Я стиснула зубы, глядя на свои распухшие ноги.
— Все дело в этих чертовых туфлях.
Натаниэль опустился на колени, и я внимательно наблюдала, как его пальцы коснулись
моей лодыжки. Я вздрогнула, и его взгляд метнулся ко мне.
Встав, он ухватил меня за икры и перекинул мои ноги обратно на середину кровати. Сел рядом со мной и осторожно положил мои ноги себе на колени. Откинувшись назад, удобно устроившись на подушках и изголовье кровати, его пальцы массировали мои ноги, осторожно, нежно.
— Это может помочь, — сказал он.
Мое горло сжалось, и все, что я могла сделать, это смотреть на его сильные пальцы, работающие с мышцами и тканями на моих чувствительных ногах.
Когда его палец коснулся моей лодыжки, такой нежной, такой чувствительной, я вздрогнула.
— Слишком сильно?
Я прикусила губу, сдерживая стон.
— Нет, просто удивил, — ответила я, все еще задыхаясь.

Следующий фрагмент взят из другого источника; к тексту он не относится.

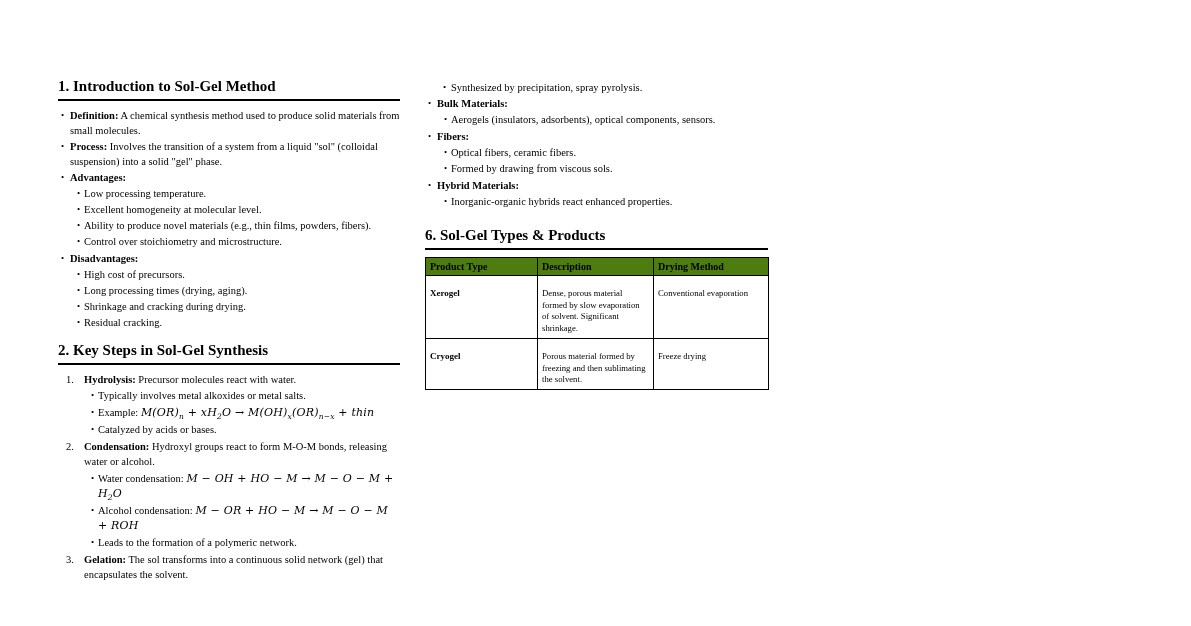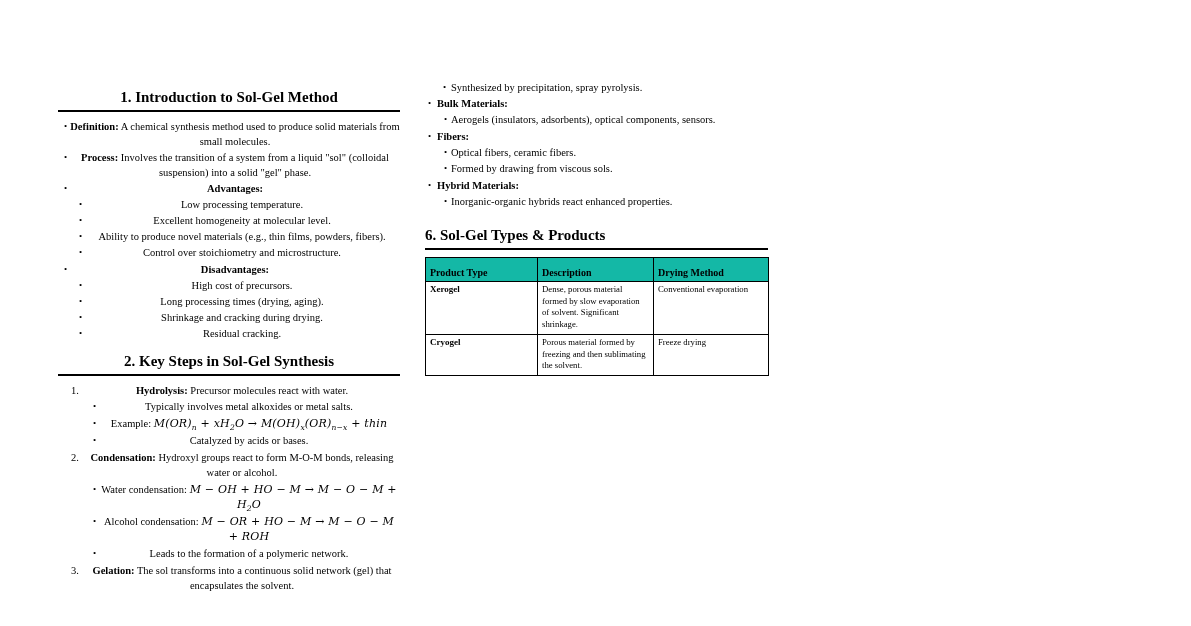--- a/index.html
+++ b/index.html
@@ -9,7 +9,7 @@
     font-family:"Liberation Serif", serif;
   }
   .col{position:absolute;}
-  #col-left{left:58px;top:88px;width:342px;text-align:center;}
+  #col-left{left:58px;top:77px;width:342px;}
   #col-right{left:425px;top:80px;width:343px;}
 
   .h{

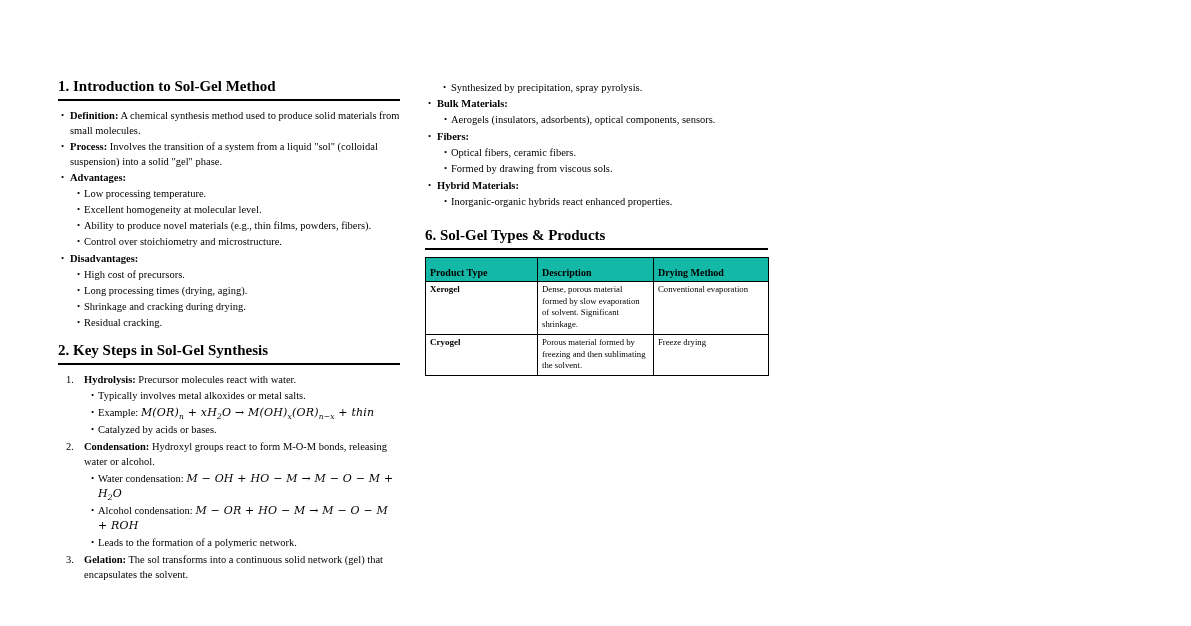--- a/index.html
+++ b/index.html
@@ -50,8 +50,8 @@
     overflow:hidden;
   }
   th{
-    background:#14b8a6;font-size:10px;line-height:13px;
-    padding:8px 4px 2px 4px;font-weight:bold;
+    background:#4d7c0f;font-size:10px;line-height:13px;
+    padding:2px 4px 2px 4px;font-weight:bold;
   }
   td{font-size:8.7px;line-height:11.7px;padding:2px 4px 3px 4px;}
   td.prod{font-weight:bold;font-size:9px;}

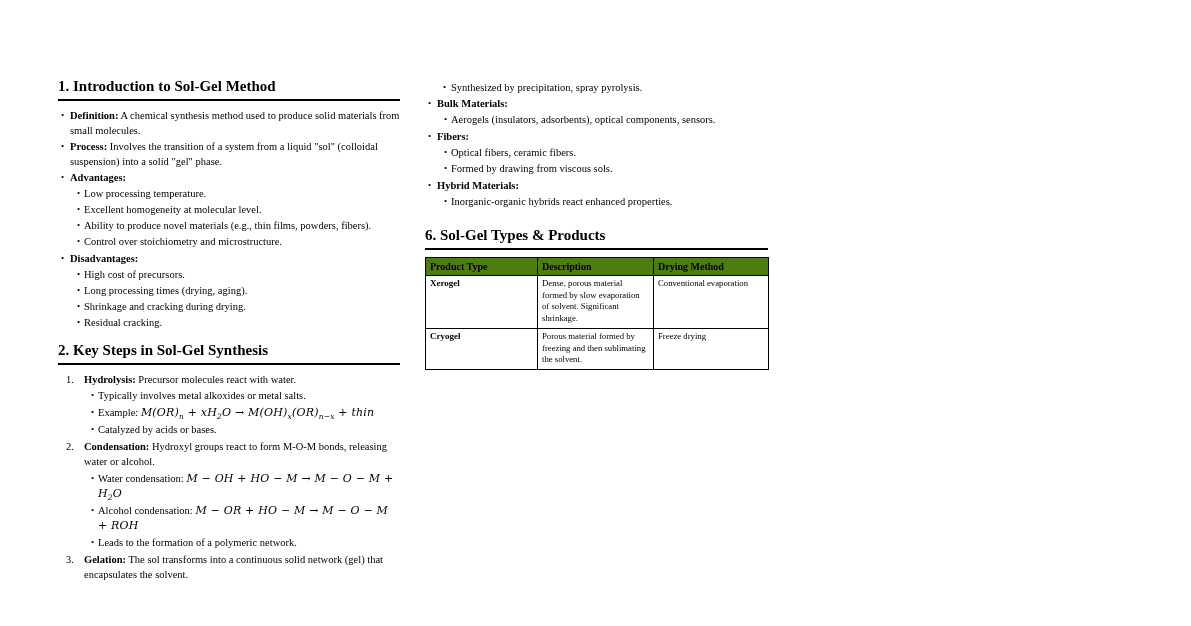--- a/index.html
+++ b/index.html
@@ -53,7 +53,7 @@
     background:#4d7c0f;font-size:10px;line-height:13px;
     padding:2px 4px 2px 4px;font-weight:bold;
   }
-  td{font-size:8.7px;line-height:11.7px;padding:2px 4px 3px 4px;}
+  td{font-size:8.7px;line-height:11.7px;padding:12px 4px 3px 4px;}
   td.prod{font-weight:bold;font-size:9px;}
 </style>
 </head>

Натаниэль включил телевизор, висевший на стене напротив его кровати, все еще массируя мои ноги. На экране шел черно-белый фильм, где мужчина играл на пианино. Я сразу узнала его.
— Касабланка, — сказала я, прижимаясь щекой к подушке.
— Ты знаешь?
Я промурлыкала.
— Да.
Его прикосновения, пальцы сделали меня сонной, счастливой и в безопасности.
Знаменитая мелодия наполнила комнату, и я не могла не подумать о финале.
Как Ингрид Бергман ушла от Хамфри Богарта. Пустота заполнила мой желудок.
Я чувствовала себя в безопасности с Натаниэлем, мне было комфортно, и я не могла вспомнить последнего человека, который заставлял меня чувствовать себя вот так.
Это летний роман, и даже когда его пальцы впились в мои ступни, я знала, что он оставит меня.
Но я не могла избавиться от этого чувства.
Остановить эмоции, которые я никогда не могла себе представить, обернувшиеся вокруг моего горла и перекрывавшие кислород.
Но, возможно, думала я, пока сон тащил меня дальше в рай, я притворюсь, что он мой навсегда.
***
Каждое утро я вставала раньше него, тайком выходила из его номера и исчезала прежде, чем меня успевал застать рассвет. Мне пришлось притвориться, когда я увидела его сидящим на веранде, полностью одетым, в черных очках, скрывавшие его яркие глаза от меня, что он не был глубоко внутри меня прошлой ночью, большой и горячий. Что его сильные пальцы не сжимали мои соски до тех пор, пока они не стали влажными и болезненными, а затем не втянули их в свой жадный рот. Или что он заставил меня спорить с ним о политике Кубинского ракетного кризиса, в то время как его язык дразнил мою пульсирующую киску, покусывая чувствительную плоть, пока я не укусила себя за руку, чтобы не называть его богом.